WoW! What a strange and unusual way to go!
Just after 11am, Irwin's heart was punctured by a bull ray's barb as he and a cameraman snorkelled in the shallows off Batt Reef. By noon he had been pronounced dead.
The water was alive with stingrays, some of them 2m across. Irwin singled out one of the creatures and dived down, possibly intending to latch on, the sort of derring-do that had earned him a world-wide audience of hundreds of millions and made him the most famous Australian alive.
The cameraman realised that Irwin was in trouble only when his blood began to stain the water.
Chances are Irwin, 44, was already beyond help. The stingray's barb had knifed through his chest, piercing his heart.
A distraught Mr Stainton said later Irwin had probably died instantly, so catastrophic was the injury.
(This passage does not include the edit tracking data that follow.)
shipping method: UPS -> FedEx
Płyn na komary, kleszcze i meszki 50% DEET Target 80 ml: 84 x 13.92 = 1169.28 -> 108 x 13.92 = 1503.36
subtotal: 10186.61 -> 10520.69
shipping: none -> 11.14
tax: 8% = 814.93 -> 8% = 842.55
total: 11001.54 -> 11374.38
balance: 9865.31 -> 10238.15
"I don't think he would have felt any pain," Mr Stainton said. "It was a very unfortunate accident the way it happened. He came over the top of the ray and the barb came up."
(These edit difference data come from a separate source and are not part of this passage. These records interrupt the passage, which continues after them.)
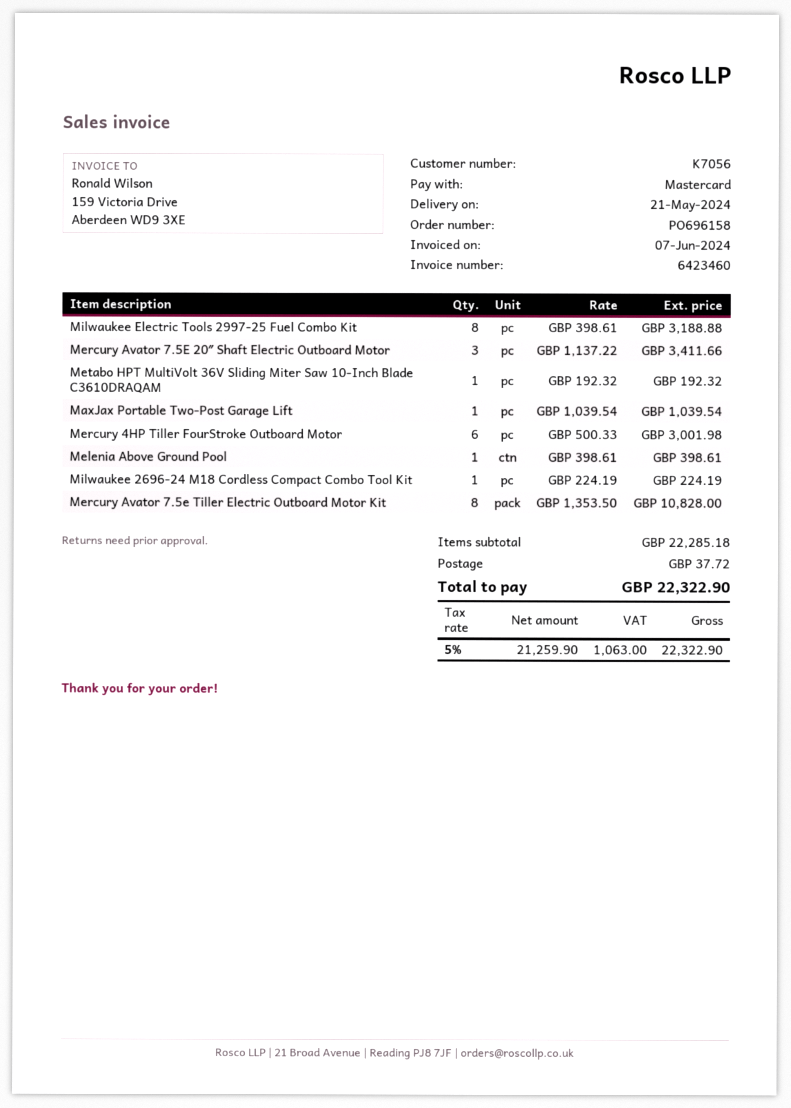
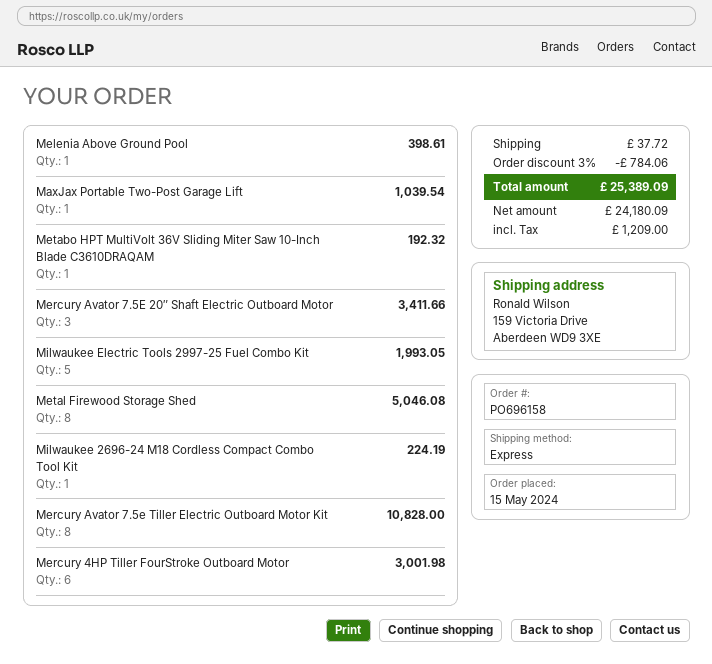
Milwaukee Electric Tools 2997-25 Fuel Combo Kit: 8 for 3188.88 -> 5 for 1993.05
Metal Firewood Storage Shed: none -> 8 for 5046.08
discount: none -> 3% = 784.06
net: 21259.90 -> 24180.09
tax: 1063.00 -> 1209.00
total: 22322.90 -> 25389.09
Irwin was taken by dinghy to nearby Low Isles, an island nature reserve, where desperate attempts were made to resuscitate him. An emergency helicopter from Cairns reached the scene just after noon.
"It became clear fairly soon that he had non-survivable injuries," said Ed O'Loughlin, the Emergency Management Queensland doctor who tended Irwin. "He had a penetrating injury to the left front of his chest. He had lost his pulse and wasn't breathing."